Your instructions: Your answer must be the line holding "Head Aluminum Standard" followed by every later line through the end of the entries, exactly as written.

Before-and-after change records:
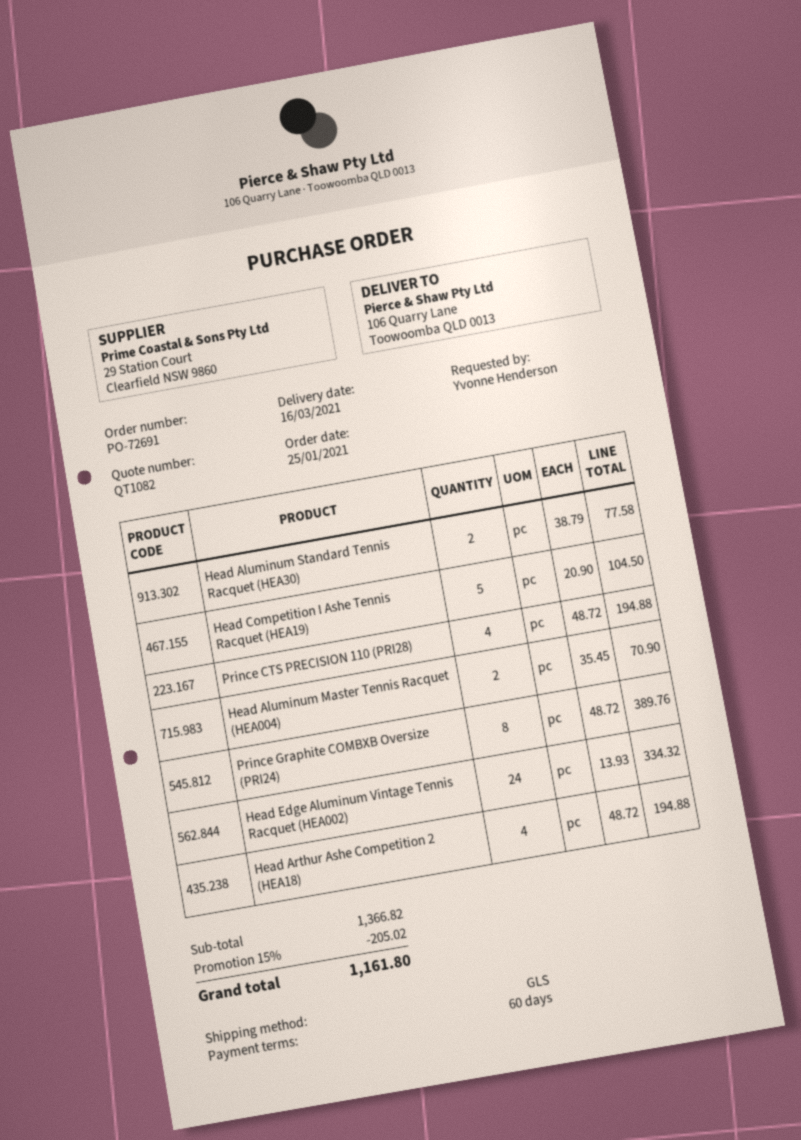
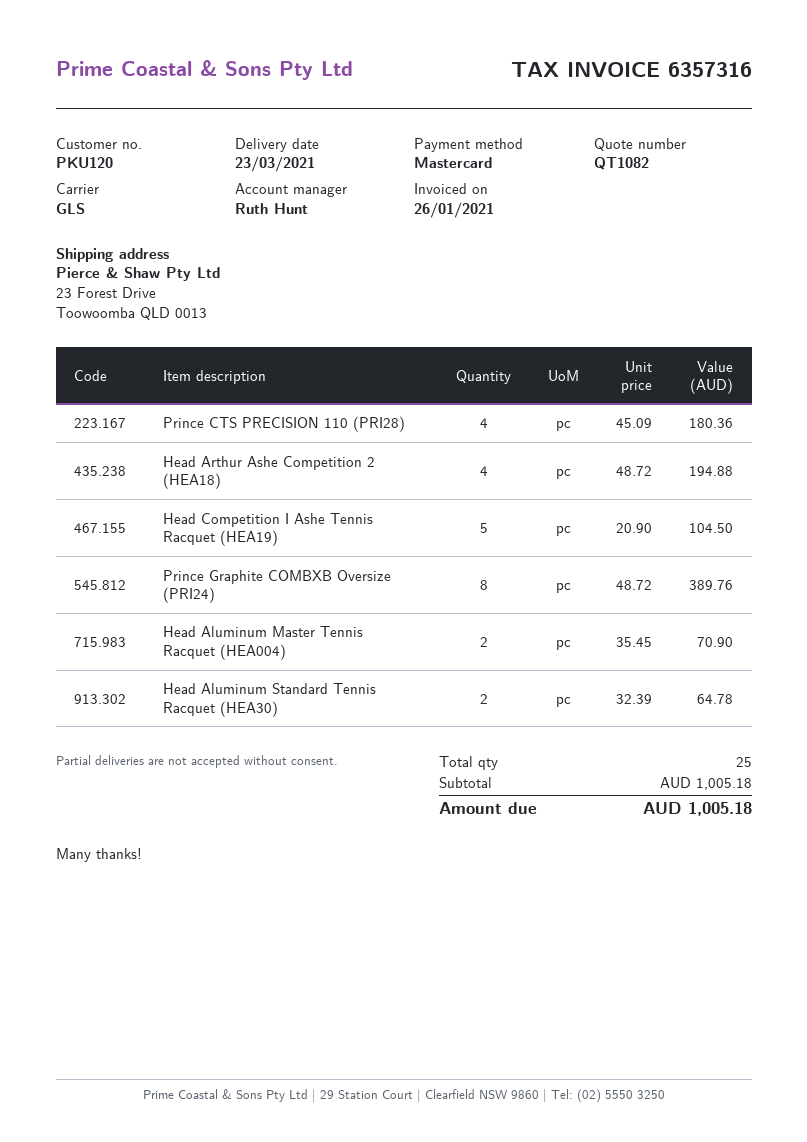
delivery date: 2021-03-16 -> 2021-03-23
ship to: 106 Quarry Lane, Toowoomba QLD 0013 -> 23 Forest Drive, Toowoomba QLD 0013
Head Aluminum Standard Tennis Racquet (HEA30): 2 x 38.79 = 77.58 -> 2 x 32.39 = 64.78
Prince CTS PRECISION 110 (PRI28): 4 x 48.72 = 194.88 -> 4 x 45.09 = 180.36
Head Edge Aluminum Vintage Tennis Racquet (HEA002): 24 x 13.93 = 334.32 -> none
subtotal: 1366.82 -> 1005.18
discount: 15% = 205.02 -> none
total: 1161.80 -> 1005.18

Output for this exercise:
Head Aluminum Standard Tennis Racquet (HEA30): 2 x 38.79 = 77.58 -> 2 x 32.39 = 64.78
Prince CTS PRECISION 110 (PRI28): 4 x 48.72 = 194.88 -> 4 x 45.09 = 180.36
Head Edge Aluminum Vintage Tennis Racquet (HEA002): 24 x 13.93 = 334.32 -> none
subtotal: 1366.82 -> 1005.18
discount: 15% = 205.02 -> none
total: 1161.80 -> 1005.18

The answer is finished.